- _Assignment_: Please, from the entries below, transcribe exactly the lines that begin at the line with "[340,184,390,195] QuickFix ->" and end at the line with "[285,134,380,145] collaborations: ->", without the pictures.

- _Dataset content_:
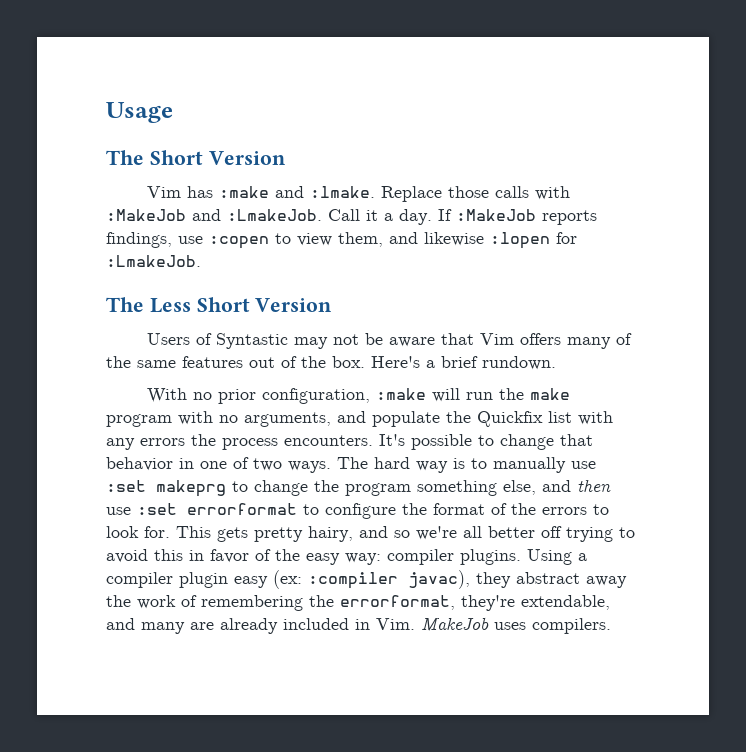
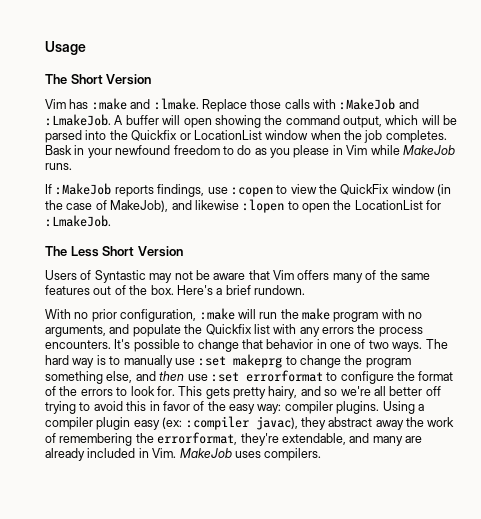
[328,209,432,225] Call it a day. -> [114,115,458,128] [45,130,447,143] [45,145,455,158] [45,163,72,170] A buffer will open showing the command output, which will be parsed into the Quickfix or LocationList window when the job completes. Bask in your newfound freedom to do as you please in Vim while MakeJob runs. //
[338,232,550,249] them, and likewise :lopen -> [319,184,452,196] [45,199,423,213] the QuickFix window (in the case of MakeJob), and likewise :lopen to open the LocationList

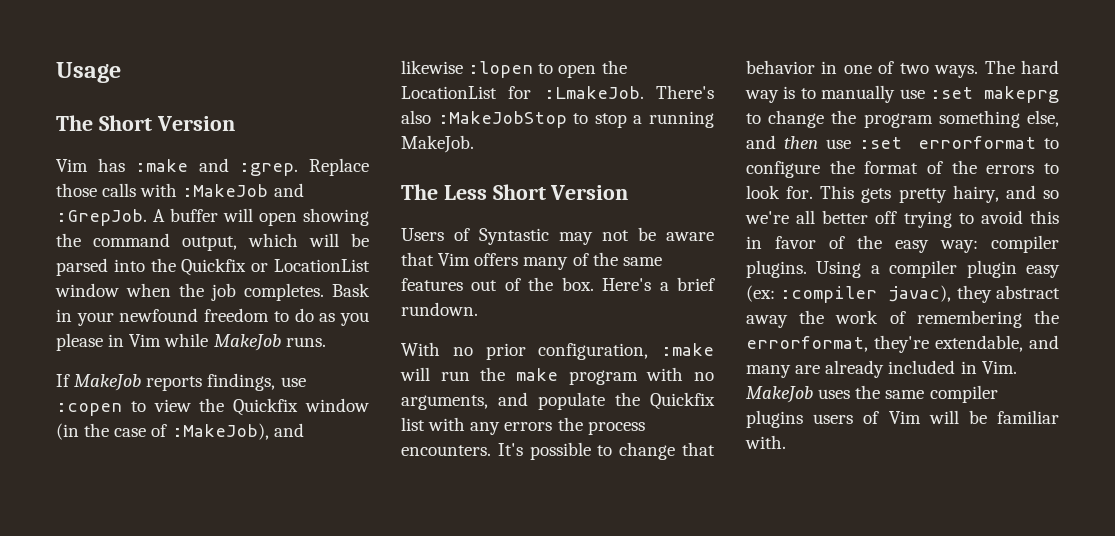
[153,98,199,110] :lmake. -> [239,163,299,176] :grep.
[45,114,111,126] :LmakeJob. -> [56,209,147,226] :GrepJob.
[55,183,112,195] :MakeJob -> [74,374,142,391] MakeJob
[340,184,390,195] QuickFix -> [233,398,299,416] Quickfix
[110,200,169,212] MakeJob), -> [171,423,269,440] :MakeJob),
(111, 221) none -> [656,85,714,99] [401,110,714,128] [401,135,474,153] There's also :MakeJobStop to stop a running MakeJob.
[264,448,322,461] compilers. -> [855,385,998,403] [746,410,1059,428] [745,435,786,449] the same compiler plugins users of Vim will be familiar with.

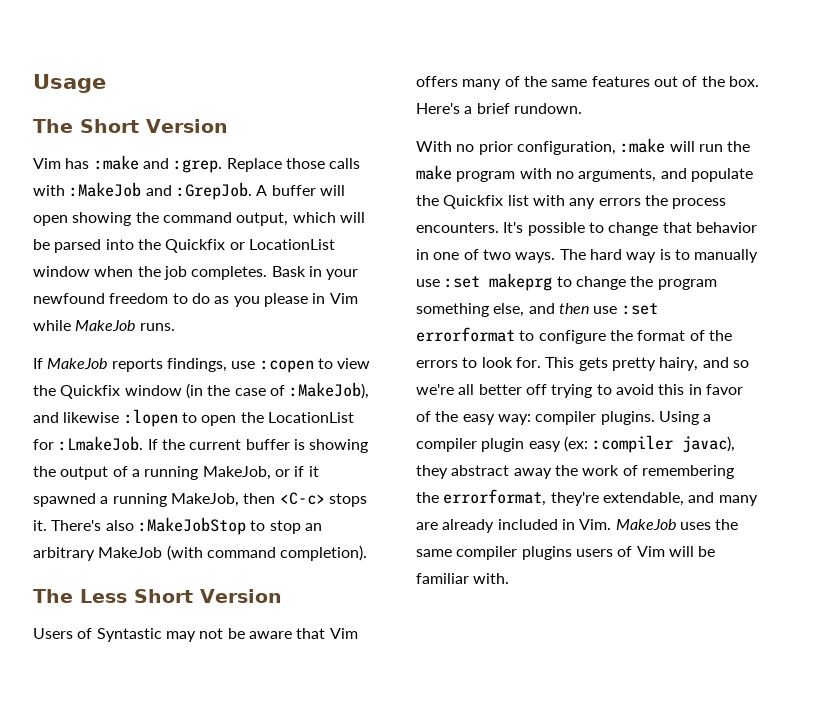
(644, 92) none -> [147,439,369,453] [33,466,319,480] [33,492,367,507] [33,520,47,531] If the current buffer is showing the output of a running MakeJob, or if it spawned a running MakeJob, then <C-c> stops it.
[633,111,714,128] [401,135,474,153] a running MakeJob. -> [304,523,322,531] [33,545,368,561] an arbitrary MakeJob (with command completion).

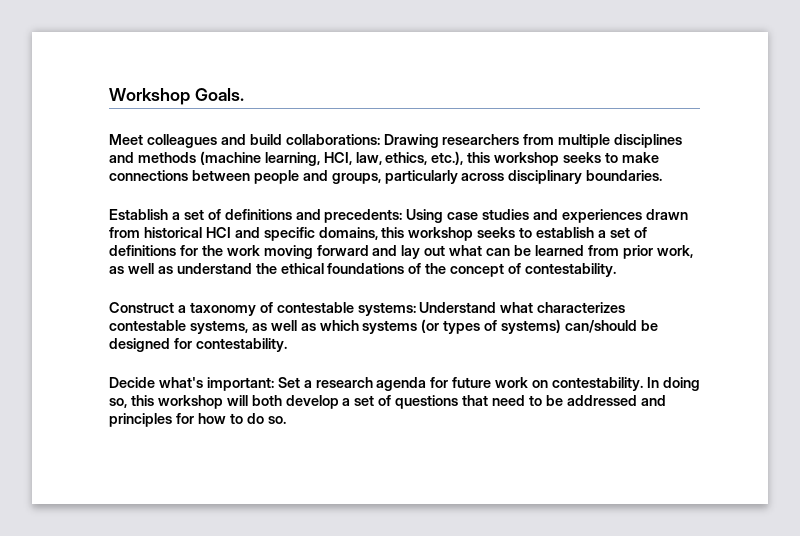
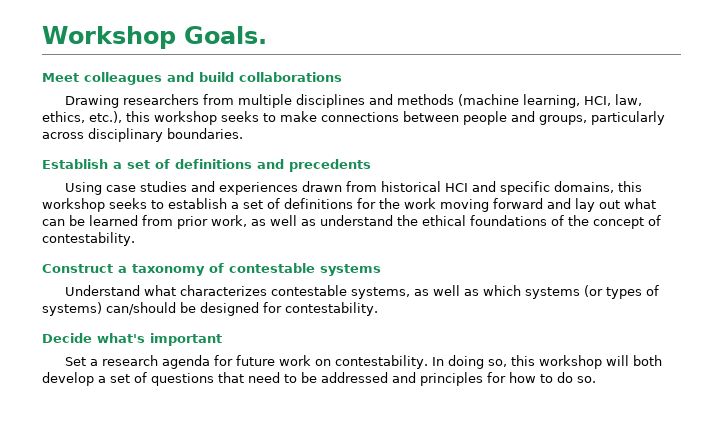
[285,134,380,145] collaborations: -> [239,72,342,82] collaborations //
[324,209,403,223] precedents: -> [289,159,371,172] precedents //
[357,302,416,316] systems: -> [320,264,381,276] systems //
[206,377,274,391] important: -> [150,333,222,346] important //

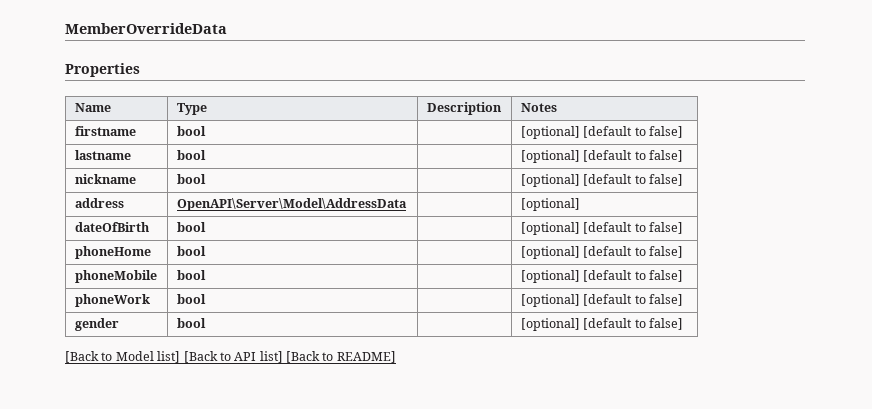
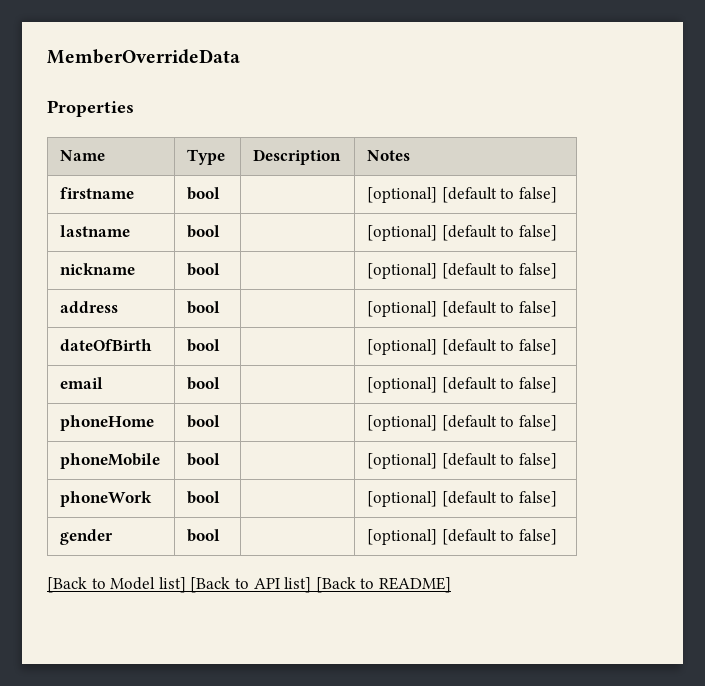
[176,198,407,211] [520,198,580,211] OpenAPI\Server\Model\AddressData | | [optional] -> [187,301,221,314] [367,301,558,317] bool | | [optional] [default to false]
(683, 228) none -> [60,377,104,389] [187,377,221,390] [367,377,558,393] // email | bool | | [optional] [default to false]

- _The completed task_:
[340,184,390,195] QuickFix -> [233,398,299,416] Quickfix
[110,200,169,212] MakeJob), -> [171,423,269,440] :MakeJob),
(111, 221) none -> [656,85,714,99] [401,110,714,128] [401,135,474,153] There's also :MakeJobStop to stop a running MakeJob.
[264,448,322,461] compilers. -> [855,385,998,403] [746,410,1059,428] [745,435,786,449] the same compiler plugins users of Vim will be familiar with.

(644, 92) none -> [147,439,369,453] [33,466,319,480] [33,492,367,507] [33,520,47,531] If the current buffer is showing the output of a running MakeJob, or if it spawned a running MakeJob, then <C-c> stops it.
[633,111,714,128] [401,135,474,153] a running MakeJob. -> [304,523,322,531] [33,545,368,561] an arbitrary MakeJob (with command completion).

[285,134,380,145] collaborations: -> [239,72,342,82] collaborations //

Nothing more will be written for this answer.